In this instalment of the Spear’s Midas Interview, award-winning wordsmith George the Poet tells Rory Sachs about his Ugandan heritage, the joy of podcasting, and the wisdom of the Netflix series Narcos
How much is an ounce of gold?
I don’t even have a vague idea. I’m going to Google it now…
How did you earn your first pay cheque?
I worked at a call centre when I was 16. People signed up to receive discounts and coupons for answering questions about their spending.
Are you a spender or a saver?
I’m more of a saver. I heard something on [the Netflix show] Narcos: Mexico, where a guy said, ‘Have you ever wanted something you just couldn’t get?… You teach yourself not to want it.’ That’s what happened with me. Early on, I always wanted more disposable income, pocket money, clothes, experiences. I wanted all this stuff, but there just wasn’t enough money to go around.
My life became quite stoic, and I developed behaviour that was more frugal. It kind of liberated me from keeping up with the Joneses. That was never an option.
You’ve been podcasting since 2018. What do you like about the medium?
Like reading, it gives enough space for the listener’s imagination to fill in the blanks. You can construct a whole world in someone’s mind with podcasts, but you still give them the licence to make of it what they will.
How has your podcast evolved since it started?
In the first two series, I’m talking about inequality, African politics, education. The second is a lot about how you can tell stories that explain a number of things at once, but it wasn’t necessarily about the black experience. But series three, after the 2020 that we had, and now that I’m doing a PhD – it’s really about value creation, about how communities create their own value.
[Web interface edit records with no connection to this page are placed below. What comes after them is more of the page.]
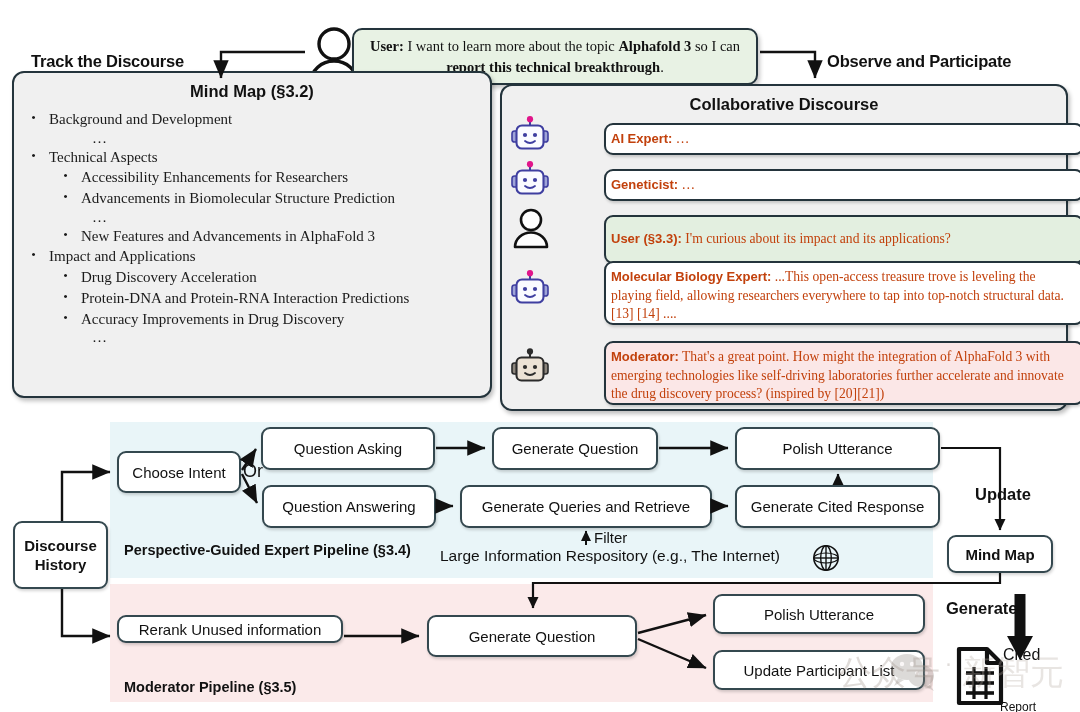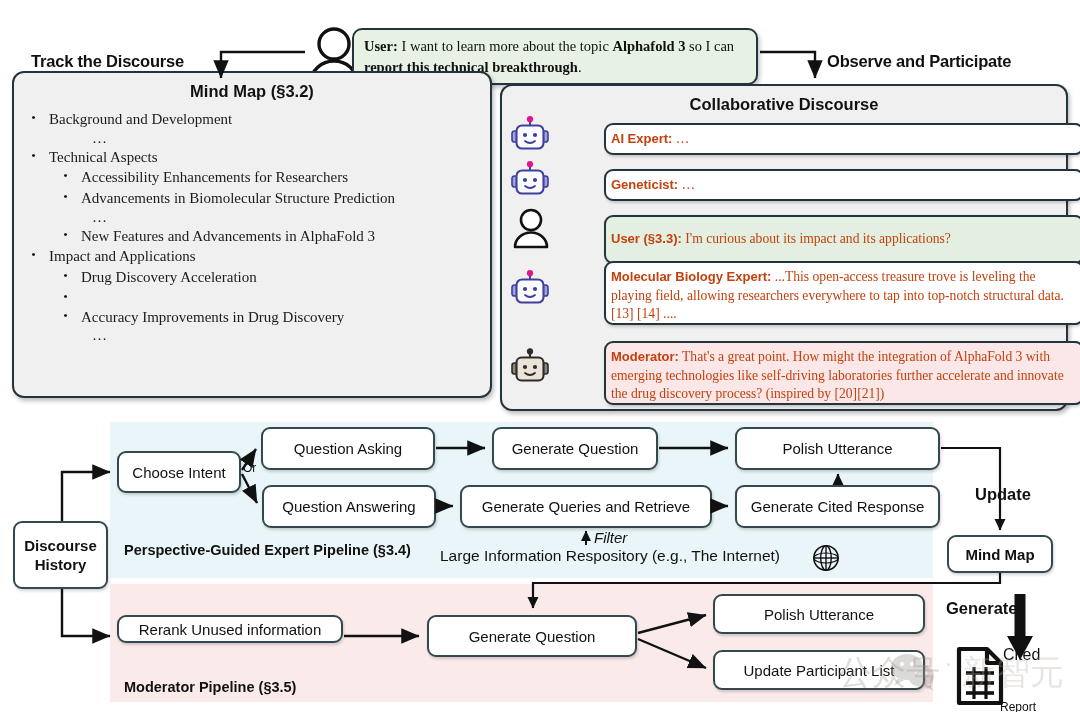--- a/index.html
+++ b/index.html
@@ -78,20 +78,21 @@
     position:absolute;
     border:2.5px solid #24343c;
     border-radius:10px;
     background:#e8f2e4;
     padding:6px 10px;
     font-family:"Liberation Serif", serif;
     font-size:14.5px;
     line-height:1.42;
     color:#111;
     box-shadow:2px 3px 4px rgba(0,0,0,0.22);
+    text-align:center;
   }
   .user-bubble .bser { font-family:"Liberation Serif", serif; font-weight:bold; font-size:14.5px; }
 
   
   .region { position:absolute; }
   .region.blue { background:#e9f5f8; }
   .region.pink { background:#fbeaea; }
 
   
   .node {
@@ -173,20 +174,21 @@
         <div class="mm-row mm-l1">
           <span class="mm-bullet">•</span>
           <span style="padding-left: 10px;">Impact and Applications</span>
         </div>
         <div class="mm-row mm-l2">
           <span class="mm-bullet">•</span>
           <span style="padding-left: 10px;">Drug Discovery Acceleration</span>
         </div>
         <div class="mm-row mm-l2">
           <span class="mm-bullet">•</span>
+          <span style="padding-left: 10px;">Protein-DNA and Protein-RNA Interaction Predictions</span>
         </div>
         <div class="mm-row mm-l2">
           <span class="mm-bullet">•</span>
           <span style="padding-left: 10px;">Accuracy Improvements in Drug Discovery</span>
         </div>
         <div class="mm-ell l1">…</div>
       </div>
   </div>
 
   <div class="panel" style="left:500px; top:84px; width:568px; height:327px;">
@@ -310,22 +312,22 @@
   <div class="node" style="left:427px; top:615px; width:210px; height:42px;">
     <span>Generate Question</span>
   </div>
   <div class="node" style="left:713px; top:594px; width:212px; height:40px;">
     <span>Polish Utterance</span>
   </div>
   <div class="node" style="left:713px; top:650px; width:212px; height:40px;">
     <span>Update Participant List</span>
   </div>
 
-  <div class="plain bold" style="left:243px; top:461px; font-size:12px; font-weight:normal;">Or</div>
-  <div class="plain" style="left:594px; top:529px; font-size:15px;font-style:italic;">Filter</div>
+  <div class="plain bold" style="left:243px; top:461px; font-size:18px; font-weight:normal;">Or</div>
+  <div class="plain" style="left:594px; top:529px; font-size:15px;">Filter</div>
   <div class="plain" style="left:440px; top:547px; font-size:15.5px;">Large Information Respository (e.g., The Internet)</div>
   <div class="plain bold" style="left:975px; top:485px; font-size:16.5px;">Update</div>
   <div class="plain bold" style="left:946px; top:599px; font-size:16.5px;">Generate</div>
 
   <div class="av" style="left:812px; top:544px;">
     <svg width="28" height="28" viewBox="0 0 28 28">
       <circle cx="14" cy="14" r="12.2" fill="none" stroke="#111" stroke-width="1.5"></circle>
       <ellipse cx="14" cy="14" rx="5.3" ry="12.2" fill="none" stroke="#111" stroke-width="1.4"></ellipse>
       <line x1="14" y1="1.8" x2="14" y2="26.2" stroke="#111" stroke-width="1.4"></line>
       <line x1="1.8" y1="14" x2="26.2" y2="14" stroke="#111" stroke-width="1.4"></line>

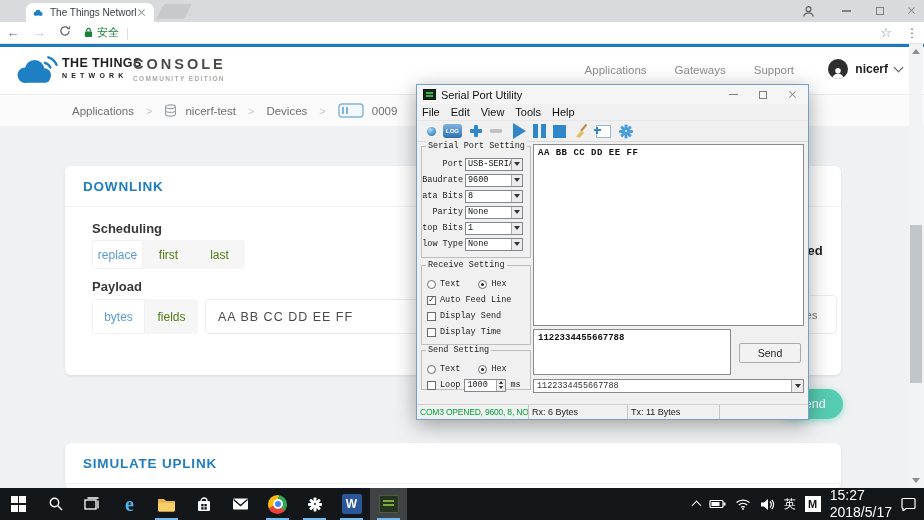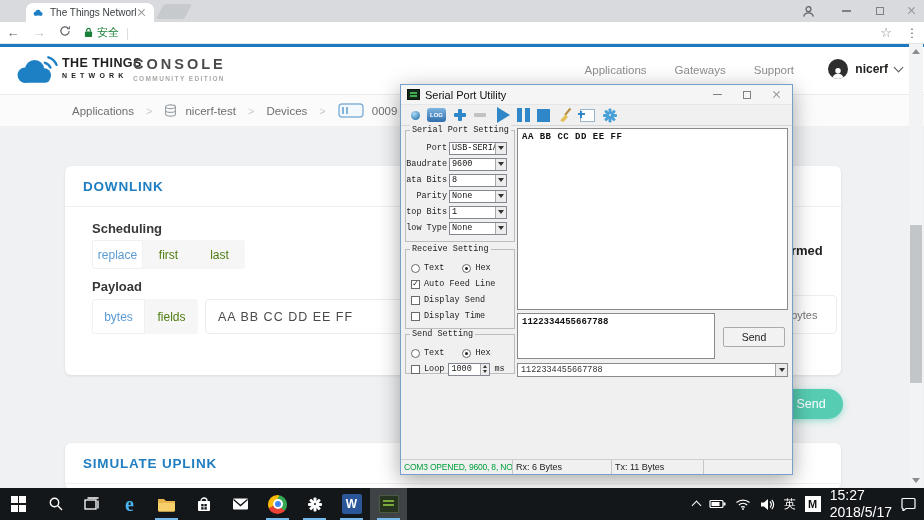--- a/index.html
+++ b/index.html
@@ -72,21 +72,21 @@
   .bytes-box { position:absolute; left:708px; top:129px; width:64px; height:39px; border:1px solid #ededed; border-radius:4px; background:#fff; font-size:11px; color:#ccc; padding:0 8px; font-family:"Liberation Sans",sans-serif; }
   .send-pill { position:absolute; left:779px; top:345px; width:64px; height:30px; border-radius:15px; background:#56cdb2; color:#fff; font-size:12.5px; display:flex; align-items:center; justify-content:center; box-shadow:0 2px 6px rgba(86,205,178,.55); cursor:pointer; }
 
   .pg-scrollbar { position:absolute; right:1px; top:0px; width:14px; height:444px; background:#f2f3f4; }
   .sb-thumb { position:absolute; left:1px; top:181px; width:12px; height:158px; background:#c3c6c8; cursor:pointer; }
   .sb-arrow { position:absolute; left:3px; width:0; height:0; border-left:4px solid transparent; border-right:4px solid transparent; cursor:pointer; }
   .sb-up { top:5px; border-bottom:5px solid #8a8d90; }
   .sb-down { bottom:5px; border-top:5px solid #8a8d90; }
 
   
-  .sp-win { position:absolute; left:400px; top:84px; width:393px; height:391px; background:#f0f0f0; border:1px solid #74a0cb; box-shadow:0 5px 20px rgba(0,0,0,.35); z-index:10; font-family:"Liberation Sans",sans-serif; }
+  .sp-win { position:absolute; left:416px; top:84px; width:393px; height:336px; background:#f0f0f0; border:1px solid #74a0cb; box-shadow:0 5px 20px rgba(0,0,0,.35); z-index:10; font-family:"Liberation Sans",sans-serif; }
   .sp-titlebar { position:relative; height:19px; display:flex; align-items:center; padding-left:6px; background:#f5f5f5; }
   .sp-appicon { width:13px; height:11px; background:#16281a; border:1px solid #0a150c; margin-right:5px; position:relative; }
   .sp-appicon::after { content:""; position:absolute; left:2px; top:2px; width:7px; height:2px; background:#3fae4e; box-shadow:0 3px 0 #3fae4e; }
   .sp-title { font-size:11px; color:#101010; flex:1; }
   .sp-btn { width:30px; height:19px; display:flex; align-items:center; justify-content:center; color:#444; cursor:pointer; }
   .sp-menubar { height:16px; display:flex; align-items:center; padding-left:5px; gap:11px; }
   .sp-menu-item { font-size:11px; color:#111; cursor:pointer; }
   .sp-toolbar { height:22px; border-top:1px solid #e6e6e6; border-bottom:1px solid #d8d8d8; display:flex; align-items:center; padding-left:10px; gap:7px; }
   .tbi { cursor:pointer; display:flex; align-items:center; justify-content:center; }
   .tb-ball { width:9px; height:9px; border-radius:50%; background:radial-gradient(circle at 35% 30%, #aedbf5, #1565a8); }
@@ -324,20 +324,27 @@
       <span class="sp-title">Serial Port Utility</span>
       <span class="sp-btn">
           <span class="min-glyph"></span>
         </span>
       <span class="sp-btn">
           <span class="max-glyph"></span>
         </span>
       <span class="sp-btn">
           <span class="close-glyph x-icon"></span>
         </span>
+    </div>
+    <div class="sp-menubar">
+      <span class="sp-menu-item">File</span>
+      <span class="sp-menu-item">Edit</span>
+      <span class="sp-menu-item">View</span>
+      <span class="sp-menu-item">Tools</span>
+      <span class="sp-menu-item">Help</span>
     </div>
     <div class="sp-toolbar">
       <span class="tbi">
           <span class="tb-ball"></span>
         </span>
       <span class="tbi">
           <span class="tb-log">LOG</span>
         </span>
       <span class="tbi">
           <span class="tb-plus"></span>

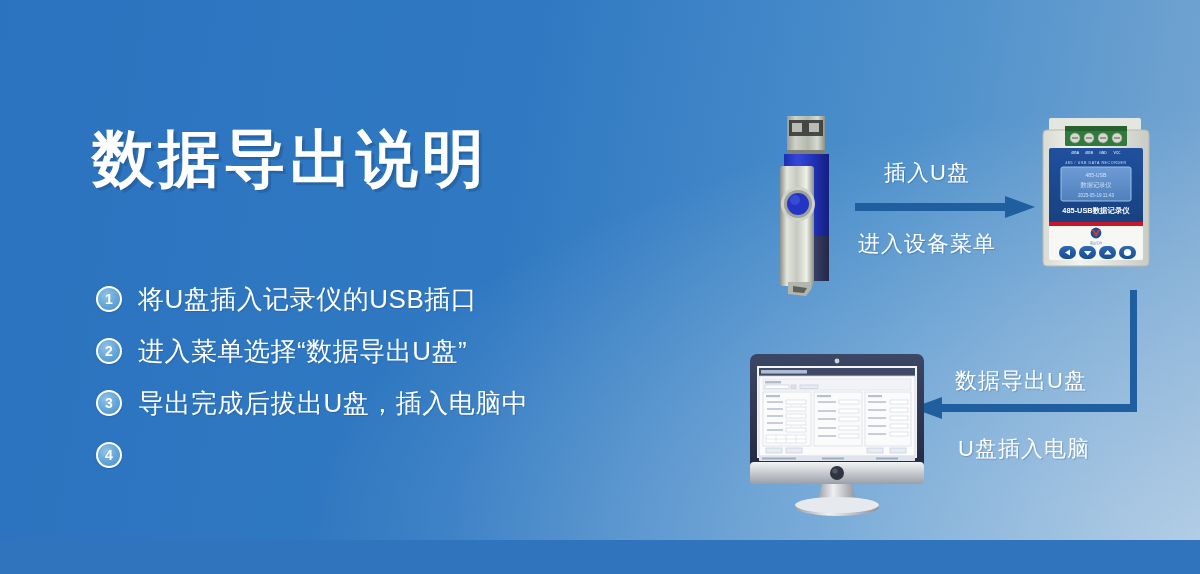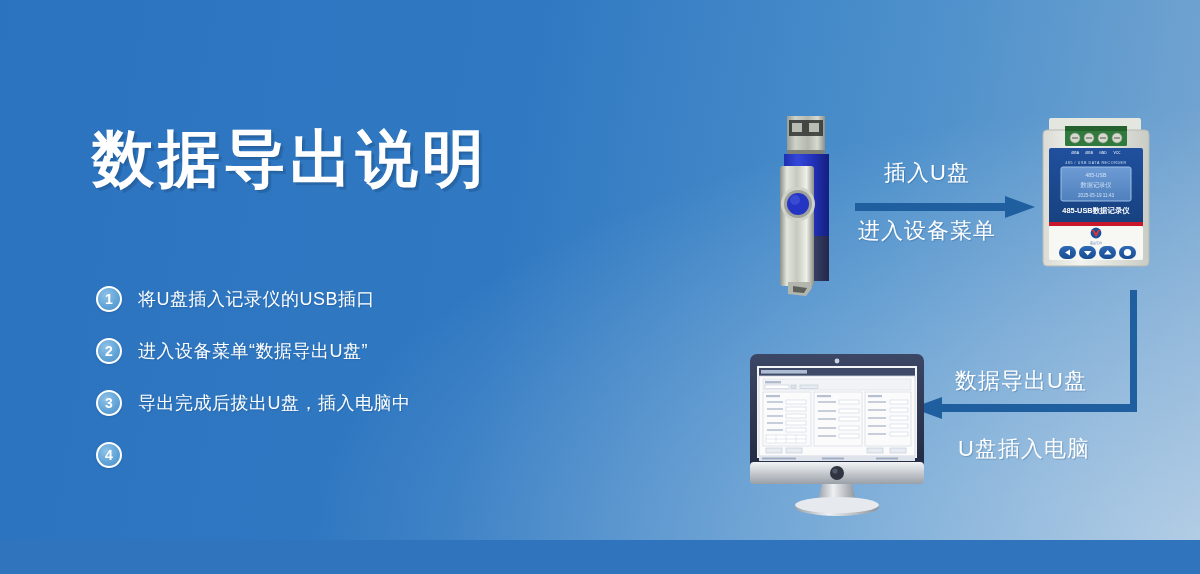--- a/index.html
+++ b/index.html
@@ -31,31 +31,31 @@
     width:26px;height:26px;border-radius:50%;
     background:radial-gradient(circle at 38% 32%,#8fc2e8 0%,#5fa2d6 60%,#4a90cc 100%);
     border:2px solid #ffffff;
     box-sizing:border-box;
     display:flex;align-items:center;justify-content:center;
     color:#ffffff;font-size:14px;font-weight:bold;
     flex:0 0 auto;
     box-shadow:0 1px 2px rgba(20,60,110,.25);
   }
   .step-text{
-    margin-left:16px;color:#ffffff;font-size:18px;
+    margin-left:16px;color:#ffffff;font-size:26px;
     letter-spacing:.5px;white-space:nowrap;
     text-shadow:1px 1px 1px rgba(24,72,124,.30);
   }
   
   .arrow-label{
     position:absolute;color:#ffffff;font-size:22px;white-space:nowrap;
     letter-spacing:1px;text-shadow:1px 1px 1px rgba(24,72,124,.30);
   }
   .lbl-insert{left:884px;top:158px;}
-  .lbl-menu{left:858px;top:216px;text-align:center;}
+  .lbl-menu{left:858px;top:229px;text-align:center;}
   .lbl-export{left:955px;top:366px;}
   .lbl-topc{left:958px;top:434px;}
   .arrow-top{position:absolute;left:855px;top:196px;width:180px;height:22px;}
   .arrow-bottom{position:absolute;left:912px;top:290px;width:225px;height:130px;}
   
   .usb{position:absolute;left:762px;top:106px;width:88px;height:198px;}
   
   .device{position:absolute;left:1035px;top:112px;width:122px;height:160px;}
   
   .monitor{position:absolute;left:742px;top:352px;width:190px;height:166px;}
@@ -67,21 +67,21 @@
 
   <div class="title">数据导出说明</div>
 
   <div class="steps">
     <div class="step">
       <div class="badge">1</div>
       <div class="step-text">将U盘插入记录仪的USB插口</div>
     </div>
     <div class="step">
       <div class="badge">2</div>
-      <div class="step-text">进入设备菜单“数据导出U盘”</div>
+      <div class="step-text">进入菜单选择“数据导出U盘”</div>
     </div>
     <div class="step">
       <div class="badge">3</div>
       <div class="step-text">导出完成后拔出U盘，插入电脑中</div>
     </div>
     <div class="step">
       <div class="badge">4</div>
     </div>
   </div>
Where do you get your inspiration from?
It’s like saying, ‘What makes a comedian funny?’ Their mind: the way they take in information makes it funny to them, and they learn to relay that in a way that makes the humour in the situation obvious to everyone else. For me, there is no one trigger or factor. Everything is fascinating to me.
What’s more important to you: music or poetry?
Probably music. The thing is, poetry is based on people’s ideas, in the parameters of human imagination, but music is transcendental. It’s beyond human. We don’t even have the science to explain the power of music yet.
What are your views on philanthropy?
A lot of money intended to do good needs to move away from thinking it can only be released into the ether and we just pray for the best. When we delegate money to the caretakers of a problem, think about how you can support initiatives that solve a problem while putting money in other people’s pockets. There’s so much dignity, pride, opportunity and growth to be had when you are aware of those innovations at a community level, they can scale up and do more than we can as individuals.
Where is your favourite place?
Probably my grandma’s house in Uganda.
You talk about Ugandan politics on the podcast…
It’s very important to me, because I didn’t grow up in Uganda, but the country was the foundation of my identity. My parents’ whole strategy was to raise me as part of something more than the estate that we were living on. I was determined to honour that heritage and to make myself relevant in Uganda.
What do you consider to be your proudest achievement?
It’s a daily achievement, really, but providing leadership to young men in my community who can’t find it anywhere else.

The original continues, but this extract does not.